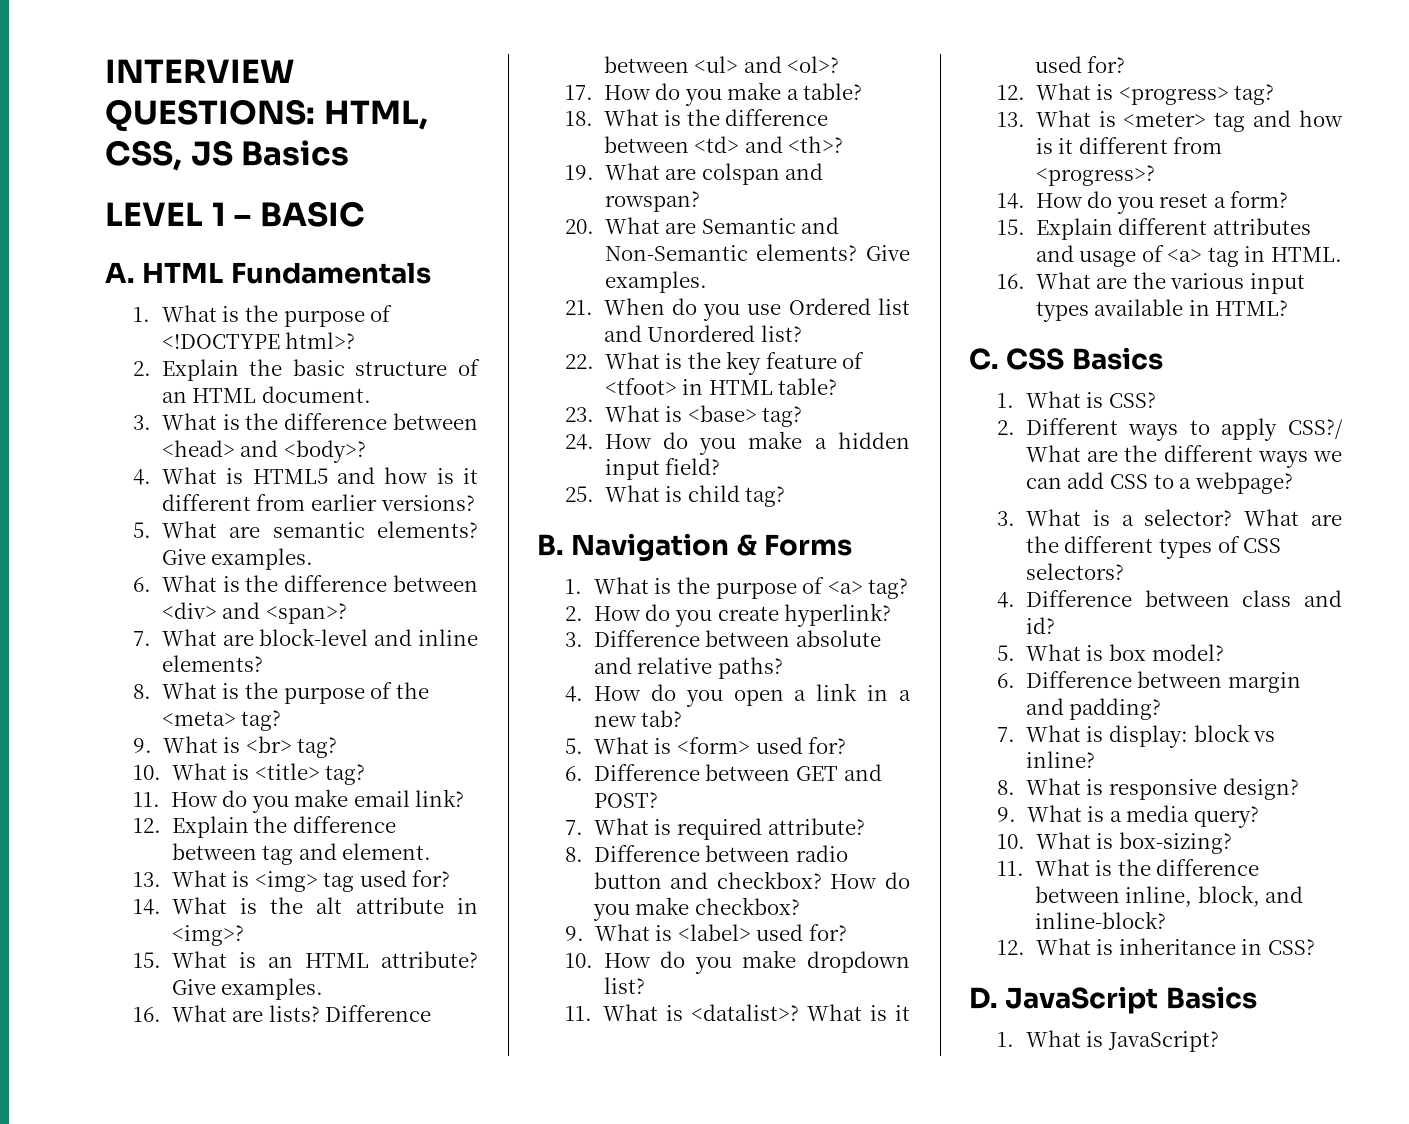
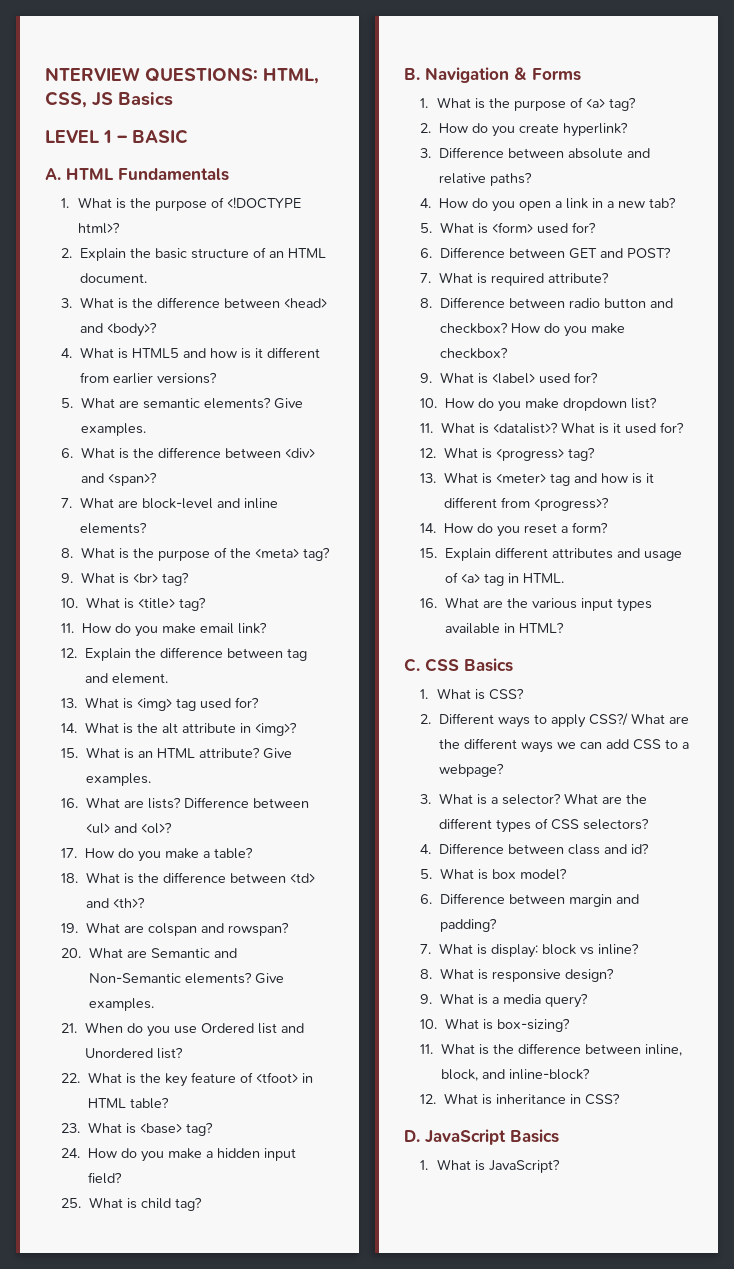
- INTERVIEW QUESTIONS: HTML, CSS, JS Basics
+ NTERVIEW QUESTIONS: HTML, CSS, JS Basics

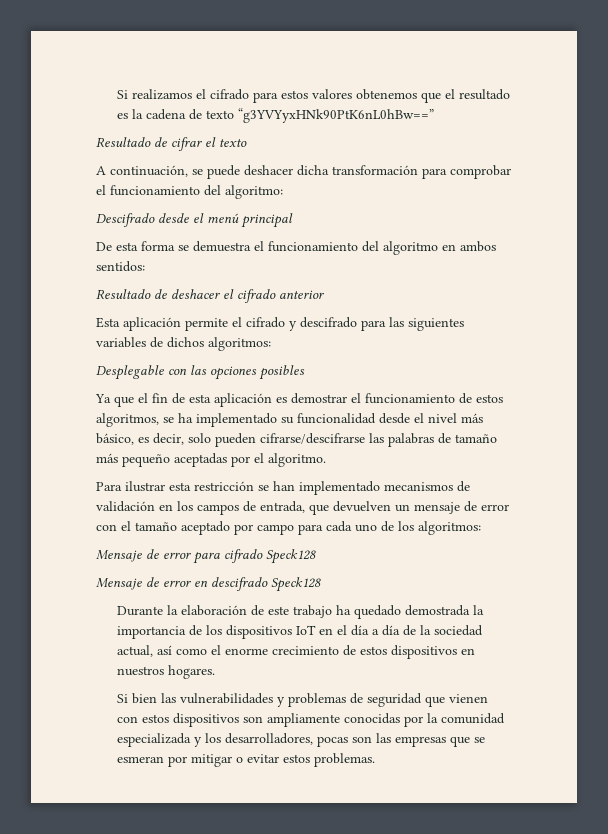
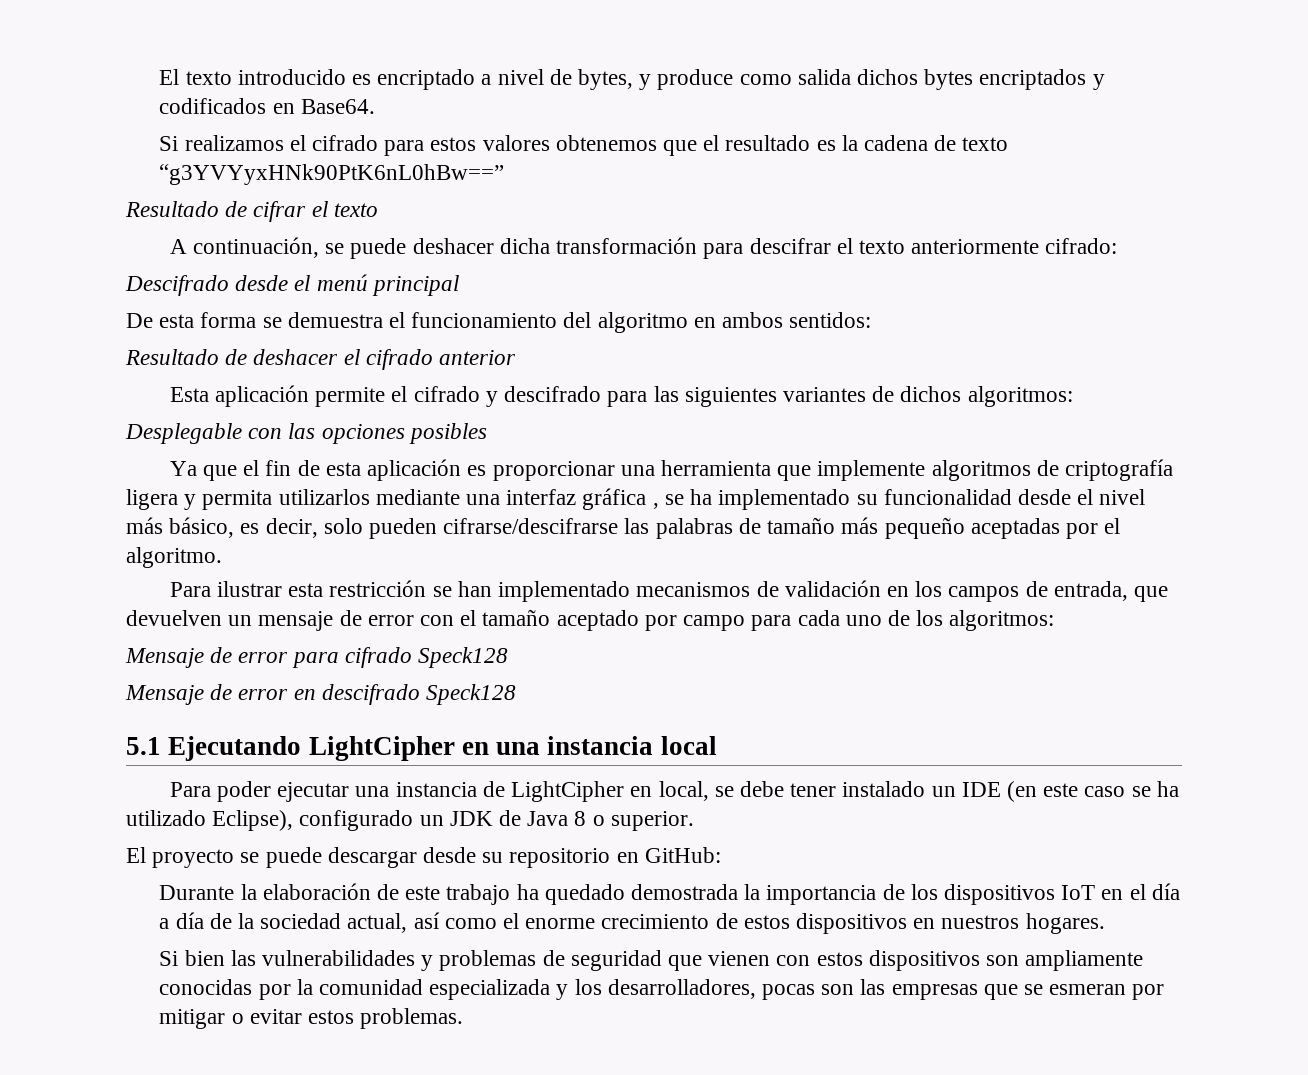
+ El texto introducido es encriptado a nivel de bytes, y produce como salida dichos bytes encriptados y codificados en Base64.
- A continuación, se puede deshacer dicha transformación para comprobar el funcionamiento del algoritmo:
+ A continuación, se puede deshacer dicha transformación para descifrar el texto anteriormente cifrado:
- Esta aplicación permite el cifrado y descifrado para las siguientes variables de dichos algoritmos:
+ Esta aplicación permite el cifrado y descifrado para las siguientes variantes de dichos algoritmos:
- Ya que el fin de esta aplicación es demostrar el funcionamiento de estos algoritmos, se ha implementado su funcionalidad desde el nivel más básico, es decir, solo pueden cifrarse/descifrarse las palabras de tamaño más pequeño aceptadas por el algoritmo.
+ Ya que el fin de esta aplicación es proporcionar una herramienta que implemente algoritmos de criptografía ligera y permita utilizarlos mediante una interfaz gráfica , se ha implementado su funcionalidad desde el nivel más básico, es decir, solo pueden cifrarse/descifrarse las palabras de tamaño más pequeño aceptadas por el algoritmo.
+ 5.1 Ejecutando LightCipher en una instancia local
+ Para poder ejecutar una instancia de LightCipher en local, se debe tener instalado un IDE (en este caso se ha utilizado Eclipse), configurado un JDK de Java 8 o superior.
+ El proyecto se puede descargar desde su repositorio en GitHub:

====================

The lines wanted are those from the one containing "- Esta aplicación" through the last line of the listing above. Repeat them exactly.

- Esta aplicación permite el cifrado y descifrado para las siguientes variables de dichos algoritmos:
+ Esta aplicación permite el cifrado y descifrado para las siguientes variantes de dichos algoritmos:
- Ya que el fin de esta aplicación es demostrar el funcionamiento de estos algoritmos, se ha implementado su funcionalidad desde el nivel más básico, es decir, solo pueden cifrarse/descifrarse las palabras de tamaño más pequeño aceptadas por el algoritmo.
+ Ya que el fin de esta aplicación es proporcionar una herramienta que implemente algoritmos de criptografía ligera y permita utilizarlos mediante una interfaz gráfica , se ha implementado su funcionalidad desde el nivel más básico, es decir, solo pueden cifrarse/descifrarse las palabras de tamaño más pequeño aceptadas por el algoritmo.
+ 5.1 Ejecutando LightCipher en una instancia local
+ Para poder ejecutar una instancia de LightCipher en local, se debe tener instalado un IDE (en este caso se ha utilizado Eclipse), configurado un JDK de Java 8 o superior.
+ El proyecto se puede descargar desde su repositorio en GitHub:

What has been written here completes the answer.